E quando chega a hora de dizer adeus?

Se existe uma certeza que temos na vida é a morte, e que um dia teremos que lidar com ela.


Sinopse: “Cadê vocês? Me respondam.”
Essa foi a última mensagem que Carver mandou para seus melhores amigos, Mars, Eli e Blake. Logo em seguida os três sofreram um acidente de carro fatal. Agora, o garoto não consegue parar de se culpar pelo que aconteceu e, para piorar, um juiz poderoso está empenhado em abrir uma investigação criminal contra ele. Mas Carver tem alguns aliados: a namorada de Eli, sua única amiga na escola; o dr. Mendez, seu terapeuta; e a avó de Blake, que pede a sua ajuda para organizar um “dia de despedida” para compartilharem lembranças do neto. Quando as outras famílias decidem que também querem um dia de despedida, Carver não tem certeza de suas intenções. Será que eles serão capazes de ficar em paz com suas perdas?
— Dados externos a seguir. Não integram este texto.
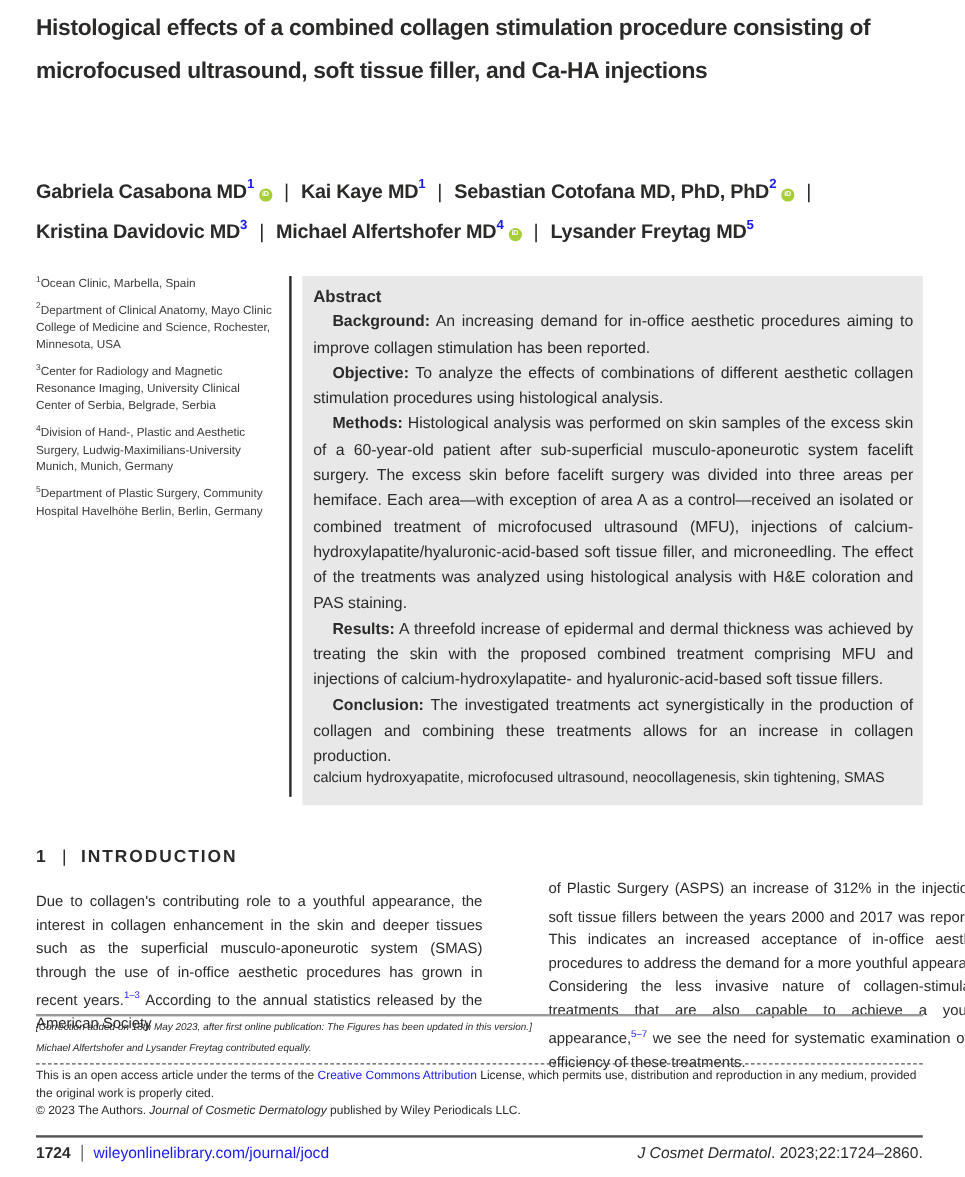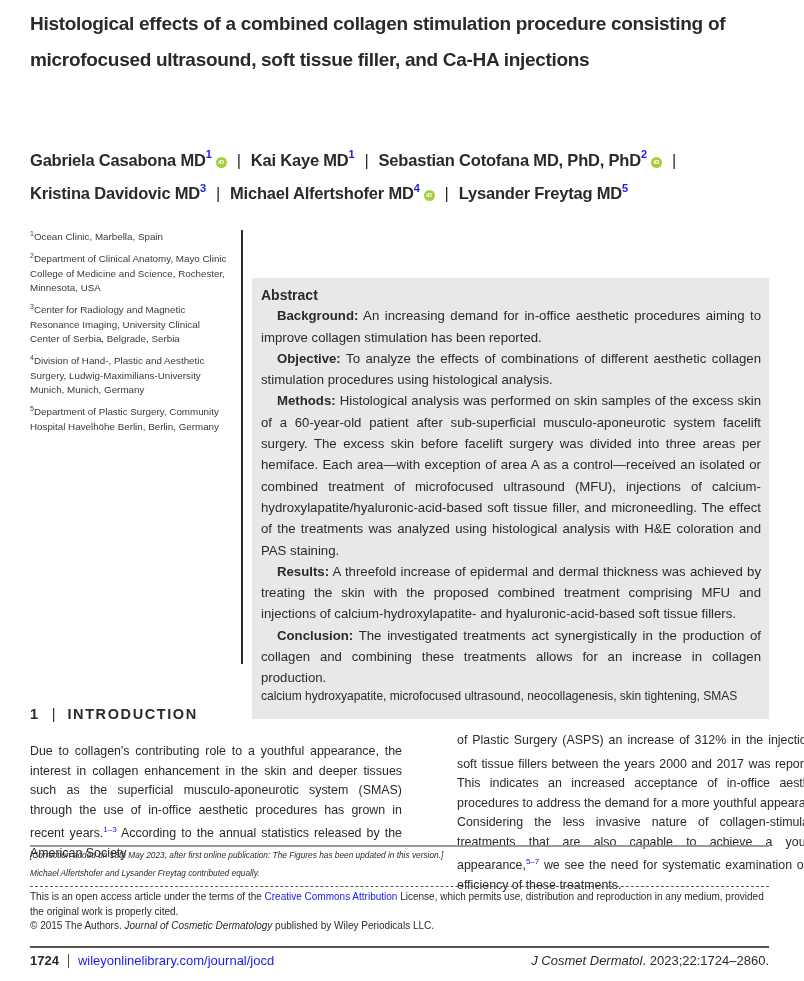"Abstract" .abstract { margin-top: 48px -> none }
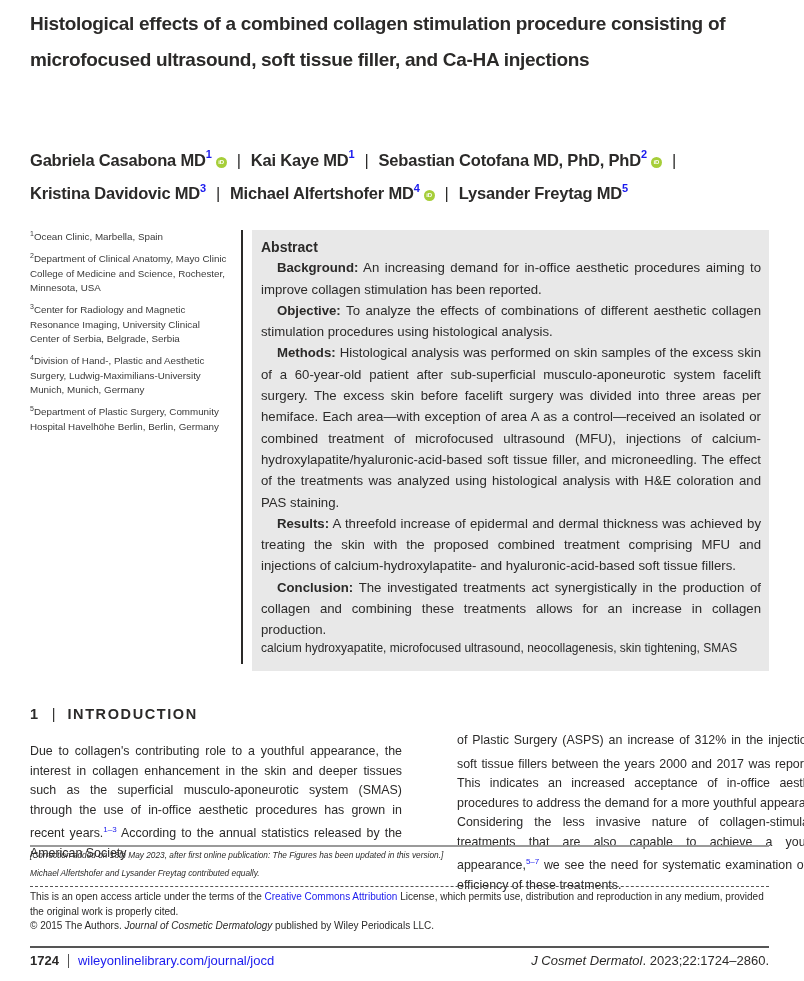"© 2015 The Authors." span { text: 2015 -> 2023 }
Ou esses dias de despedida só vão deixar Carver mais perto de um colapso — ou, pior, da prisão?



Autor: Jeff Zentner
Editora: Seguinte
Páginas: 385


Carver era um jovem como qualquer outro, com aventuras, vivências e problemas de jovens, mas que nem tão cedo esperava perder pessoas tão queridas. Após os seus melhores amigos sofrerem um acidente de carro, Carver passa a se culpar pelo o ocorrido, agora teria que enfrentar o seu luto, aprender a lidar com a perda e ainda lidar com os inúmeros julgamentos e essa culpa que carregava.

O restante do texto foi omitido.